This feeling gets even worse around British people. I'll often meet someone and want to talk to them about the UK but avoid it while feeling a burning shame inside stemming from the fact that if I claim I am from there they will obviously know I'm an immigrant to the UK (and perhaps secretly be glad I'm no longer there!).

Rationally, I know people don't usually think that way but even if they do it's their problem. Rationally, I also feel I've contributed quite a lot to the country and I shouldn't be ashamed of calling it my own. Emotionally, I'm finding it incredibly hard to do so. Deep down I feel that perhaps I'll never belong but be tolerated so how dare I call it mine. This is a mindset for me to solve but everything I've done so far (talking to a therapist about it, reading about it, talking to close friends about it) has not helped. I guess I'm looking for ways to reframe the narrative and/or rethink things to try and get over this hump. Logically I know I've done enough that I can firmly say the UK is my home.
posted by gadha to Grab Bag (13 answers total) 2 users marked this as a favorite
 
Best answer: This comes from a feeling that people will see right through me and assume I'm claiming the country to be my own when it obviously isn't as I'm not Caucasian.

I wanted to address this as an Asian American who lives in the United States - it struck me because I regularly get the sort of "where are you from?" question (inevitably from white people) and what I've found is that sort of repeated questioning over time, especially if you aren't secure in your identity, can make a person feel like that they don't belong.

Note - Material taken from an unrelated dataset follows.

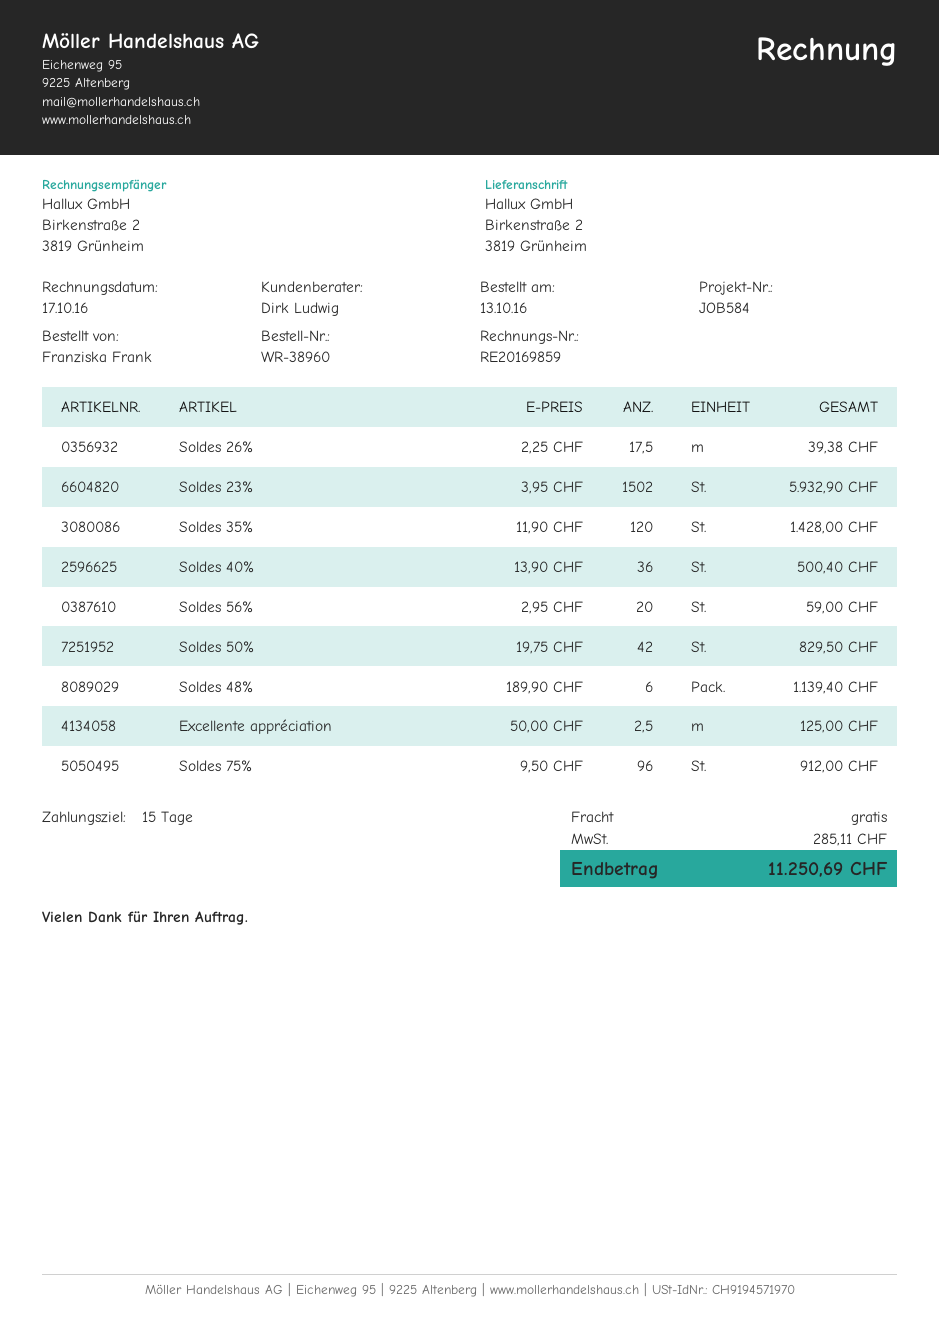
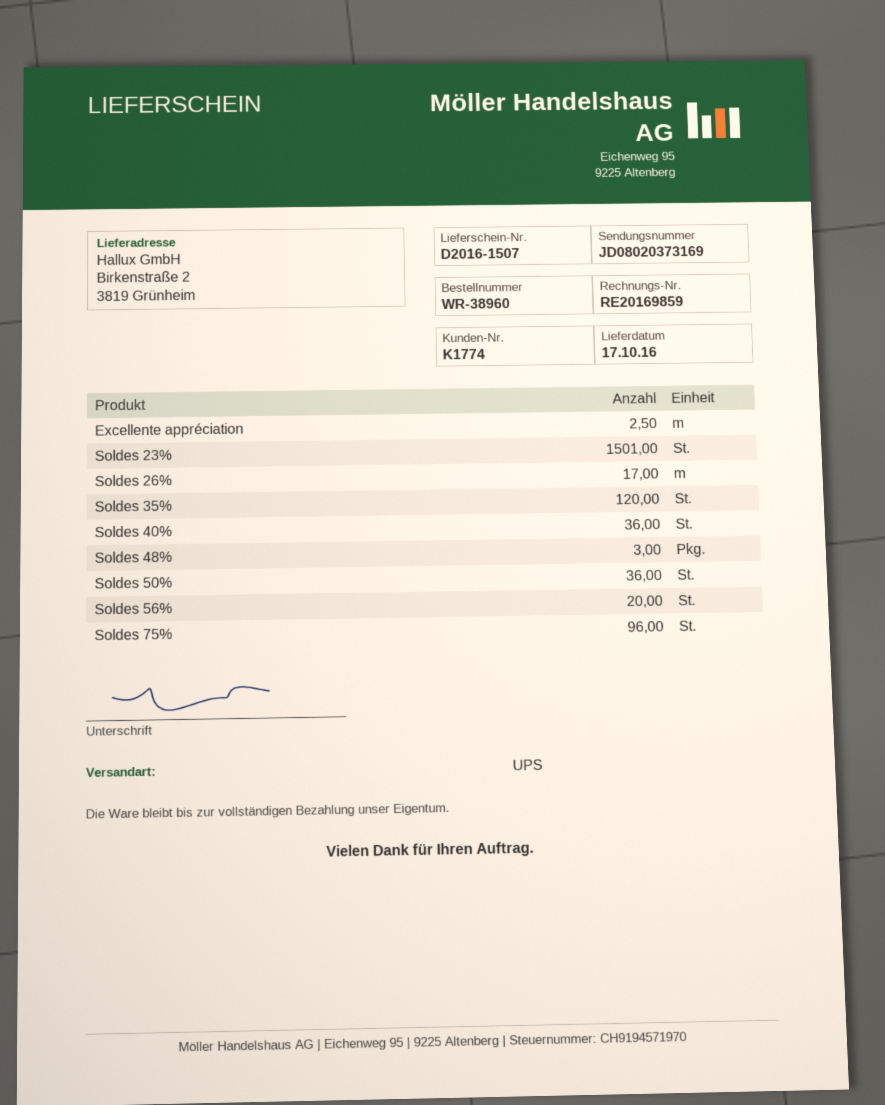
Soldes 26%: 17.5 -> 17
Soldes 23%: 1502 -> 1501
Soldes 50%: 42 -> 36
Soldes 48%: 6 -> 3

Fuck that. I was born and bred in this country, my parents are citizens and so am I, this place is my home. I also recognize that these days, globalization has made the question of "where are you from? where do you call home?" sort of meaningless (you're proof of this!) - Rather I identify strongly with the question of "where are you a local?" Taking pride and control of that narrative has shifted my perspective and has eliminated any figments of shame for me.

So I make it a point to shift the conversation to that. Whenever I get this question, I just rattle off the places I call home. "I grew up in State A, Region 1, went to university in State A, region 2, lived abroad in country B for X years, now and I live in State B."

95% of the time, White people who ask me this question aren't actually interested in where I'm actually from or where I call home - they see that I'm Asian and want to know what my ethnic background is. Sometimes I'll force the question - "do you want to know where I've lived or do want to know my ethnic background?" then address what they actually want to know.

Other people don't get to dictate where we feel like locals and call home. The xenophobia that permeates UK and US culture towards non-whites is HUGE and can drive these types of questions and also can make us internalize feeling as outsiders. Acknowledge it, then kick it on it's ass.
posted by Karaage at 8:28 AM on April 13, 2020 [12 favorites]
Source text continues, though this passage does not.